When asked if the construction of new bike lanes could, in itself, generate an increase in cycling and a decrease in driving, Vacca thought such change might only be possible in the distant future: “So far, it has not happened in my district. A bike lane was put in on 8th Ave. in Morris Park on the block of my predecessor …and no one uses it. I was talking to her just the other day and she said ‘Jimmy, no one uses this bike path, why was it put here?’”

Vacca, presented with statistics showing an increase in bicycle ridership on streets with new bike lanes, did not become less skeptical. “I [had] asked the [Transportation] Commissioner, ‘How many people who are now using the bicycles to get to work used to take cars?’ And she could not answer the question…I don’t like adopting any model from another city, because New York is so unique.”   

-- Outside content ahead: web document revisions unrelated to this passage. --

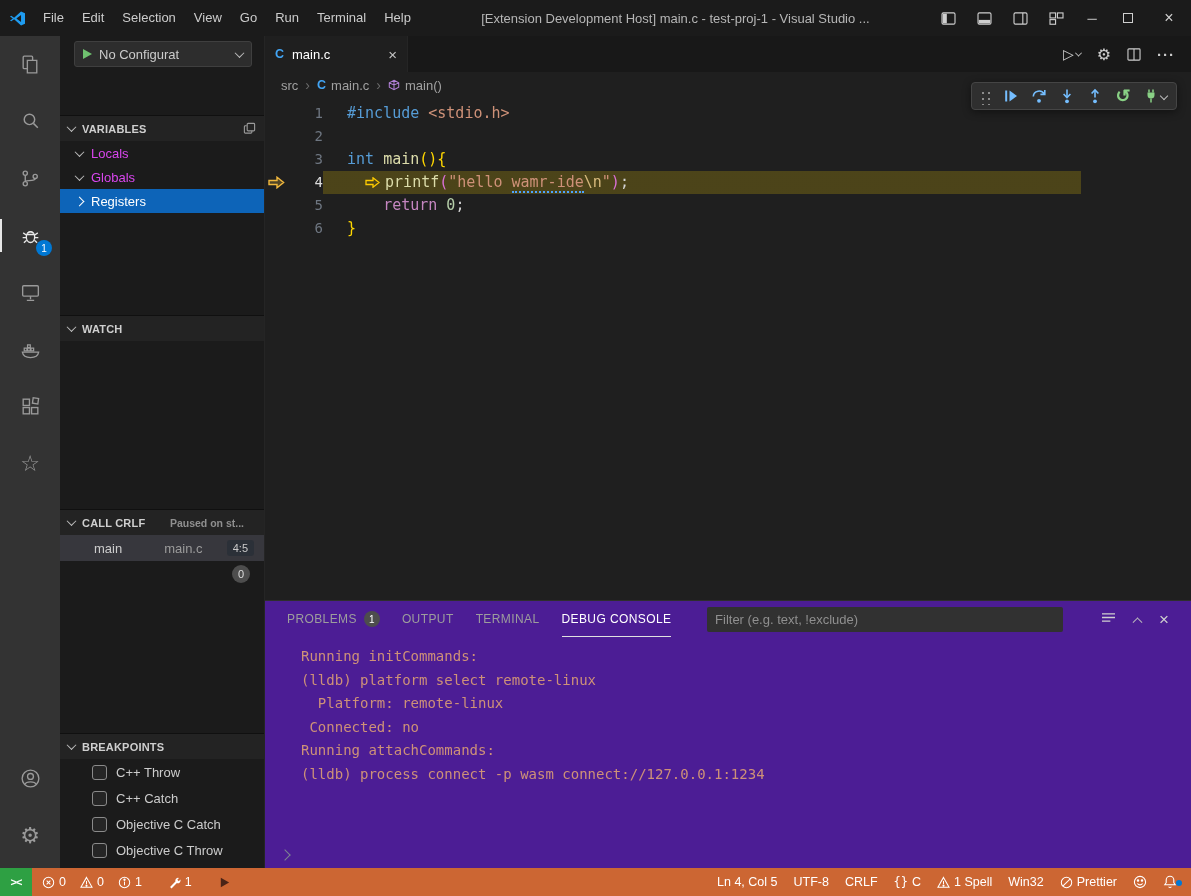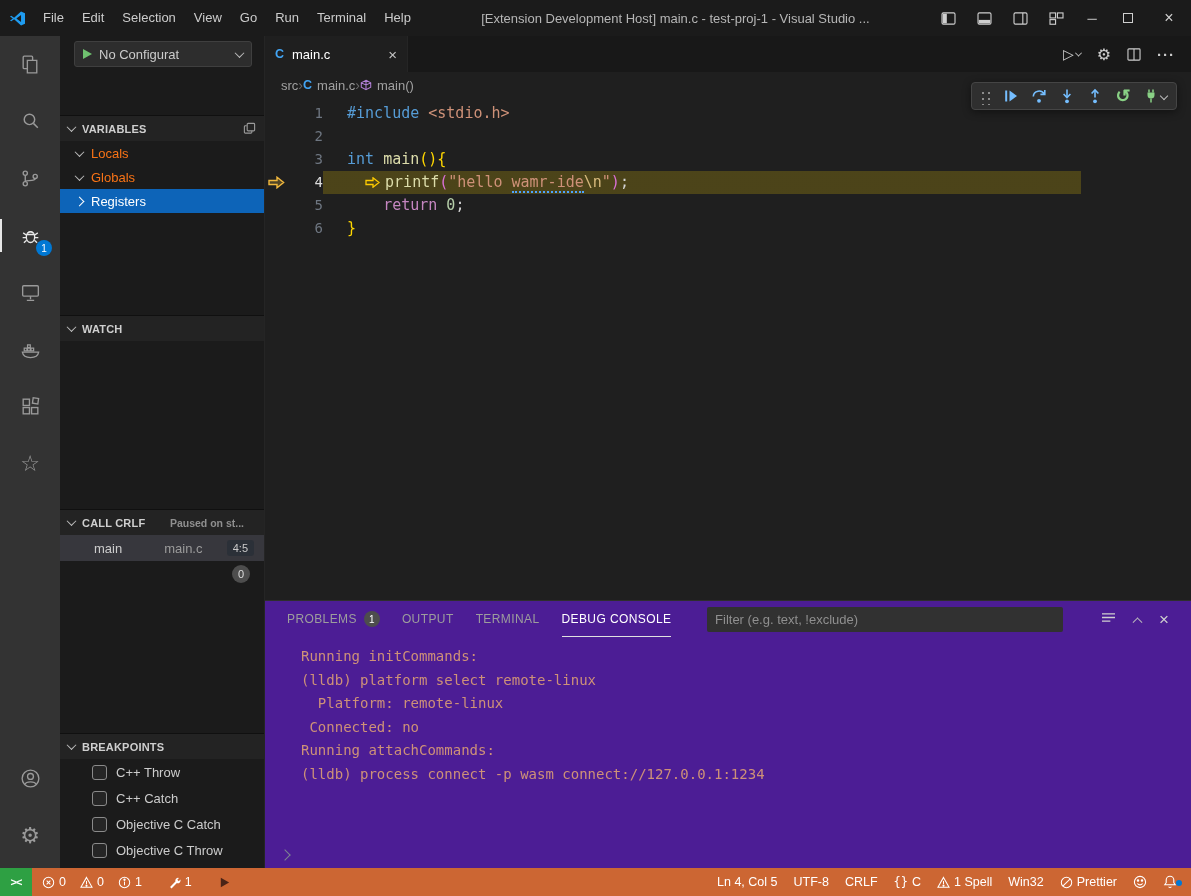"src" .breadcrumbs { gap: none -> 7px }
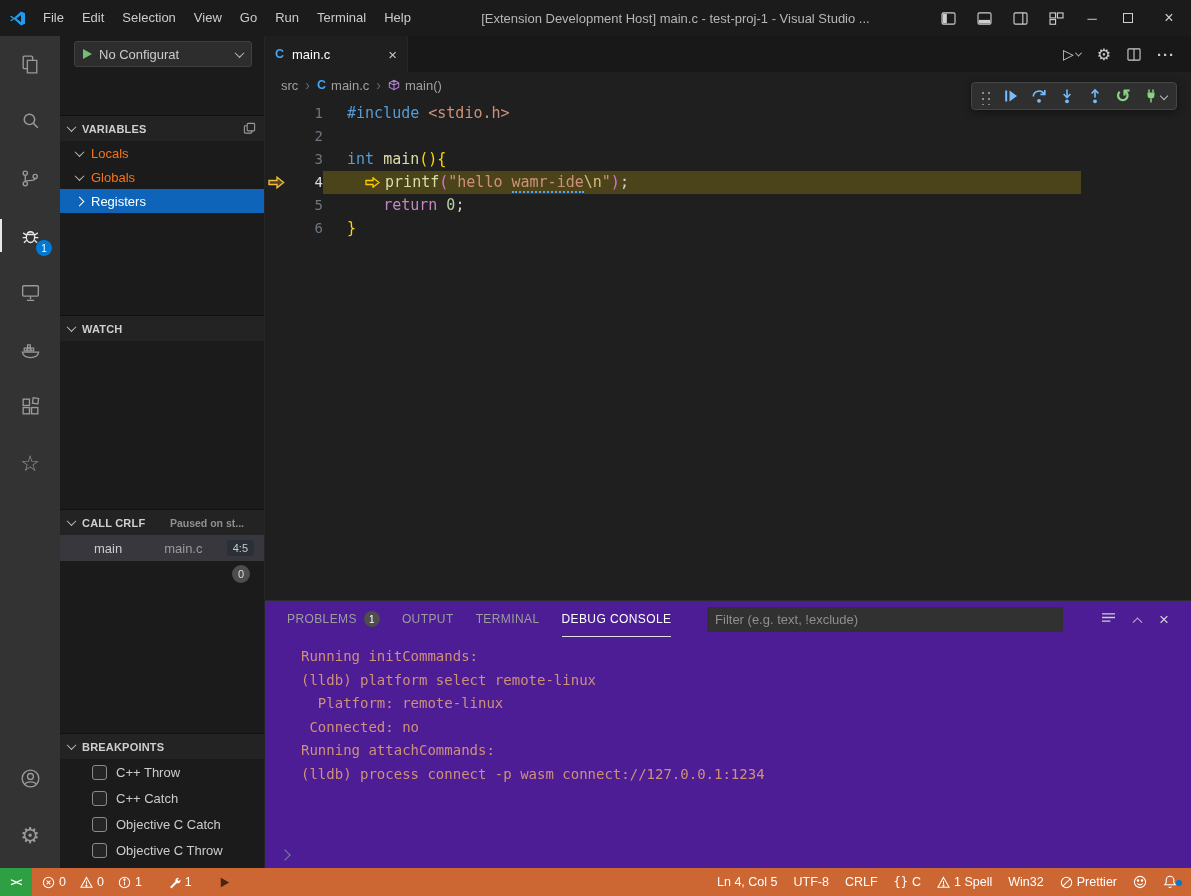"Locals" .tree-row { color: #f97316 -> #d946ef }
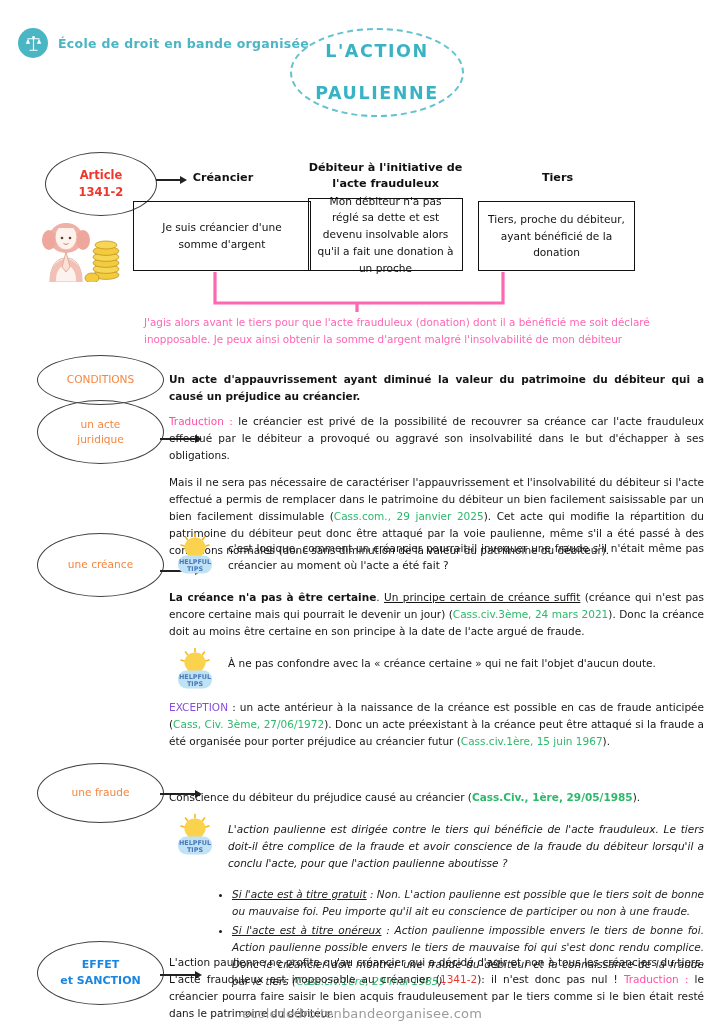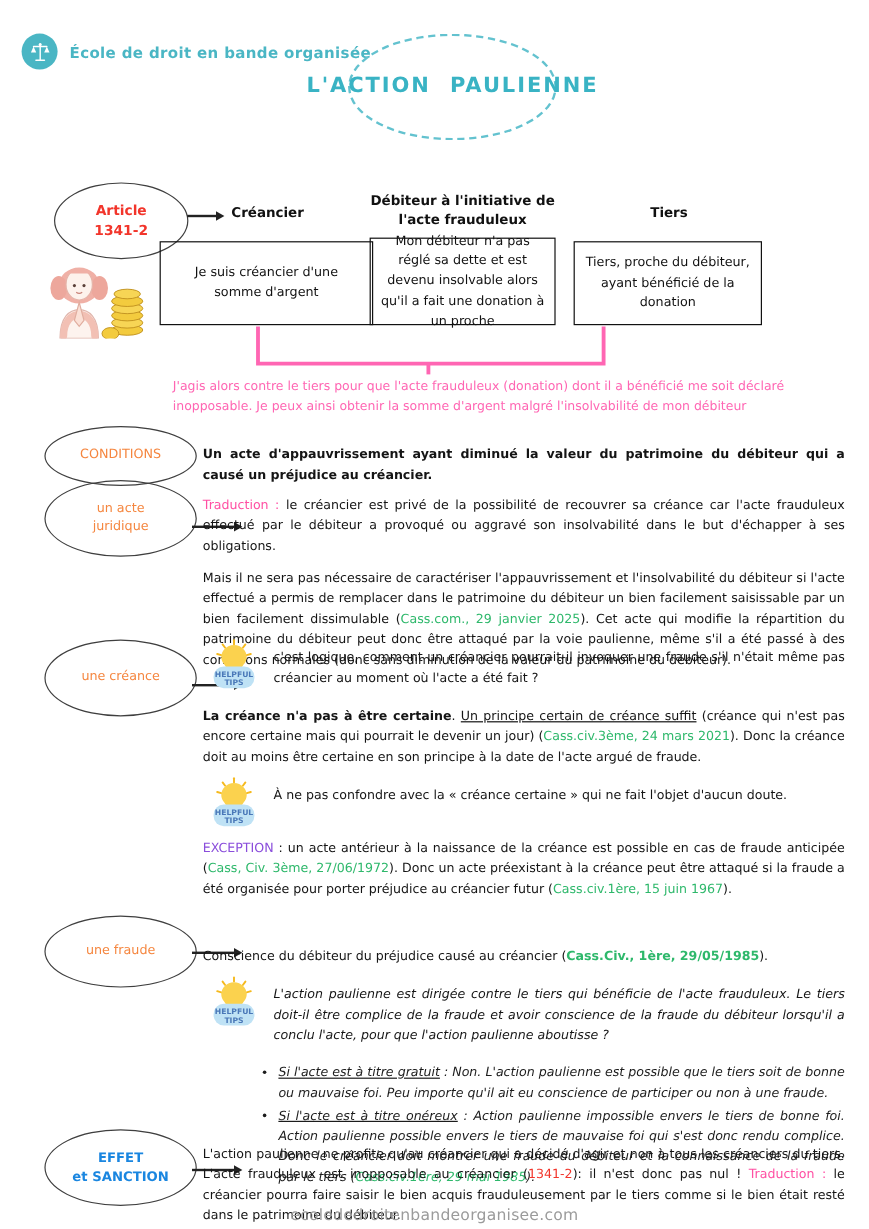"L'ACTION" #title-bubble { flex-direction: row -> column }
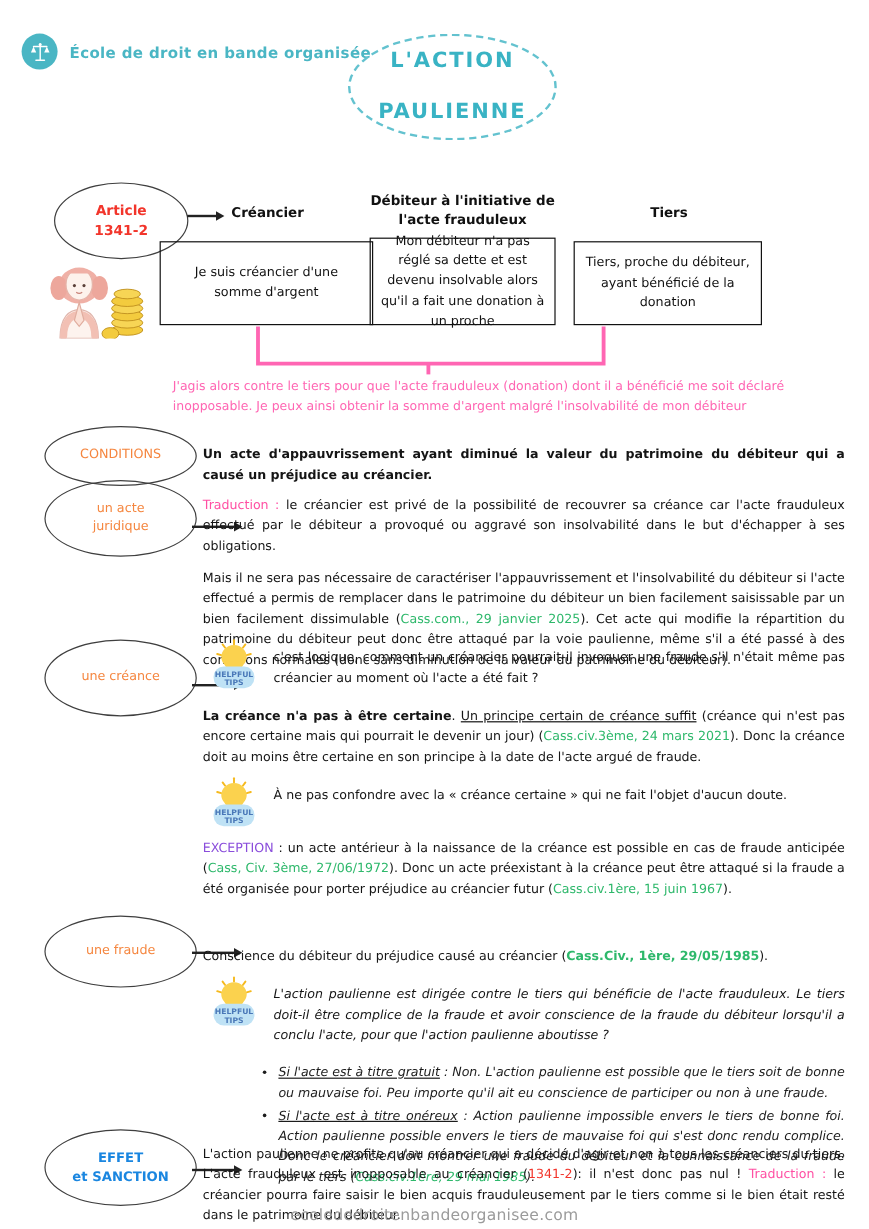"J'agis alors contre le tiers" div.abs { text: contre -> avant }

Council Member Fidler agreed that bike lanes or not, his constituents are not going to put aside the car keys anytime soon. “It’s not a failure of imagination on our part; it’s a failure by DOT to notice the reality here and think that people in Canarsie are going to do something that they’re never going to do.”

Flushing Community Board District Manager, Marilyn Bitterman, also argued that bike lanes won’t win over outer borough drivers. “I drive and I will still continue to drive, I won’t take a bike,” she said. “The mentality of Queens is ‘I want to go to a store, I want to park right in front of the store.’ I don’t know if you can overcome that mindset…we’re not Copenhagen and our modes of transportation are not like Europe.”

 

Stereotyping one’s own constituents

In defending the intransigence of drivers and the paramount importance of the car to their communities, these and other outer borough politicians may be ignoring the reality of their own districts.

The inspiration for New York’s mission to decrease car use by promoting cycling lies across the Atlantic in Northern European cities such as Copenhagen, Amsterdam, and Berlin.

Statistics from the American Community Survey show that the portrayal of the outer boroughs as “car country” presents only part of the picture. In Canarsie, Flushing, and the Northeast Bronx — the areas that Fidler, Koo, and Vacca represent — nearly half of all residents commute by public transit rather than drive. Depending on the particular neighborhood within these districts, anywhere from 30 percent to 42 percent of households don’t own a car at all. And the majority of commuters actually work within their own borough rather than commuting to Manhattan.

Caroline Samponaro, the Director of Bicycle Advocacy at Transportation Alternatives, cites these statistics, and argues that cycling is faster than public transit and competitive with driving for trips of three miles or less. “It’s just not true that people in these areas don’t cycle and will never cycle,” she said. “Local politicians are responding to drivers because they tend to speak the loudest, even though it’s really their job to be speaking on behalf of all their constituents.”

After Remapping Debate told Fidler about the statistics on car ownership, his view of cycling’s potential in his district remained negative: “Let me say to you that 95 percent of households in Canarsie have no adults with a bike. You can take a statistic for [proving] anything,” he said.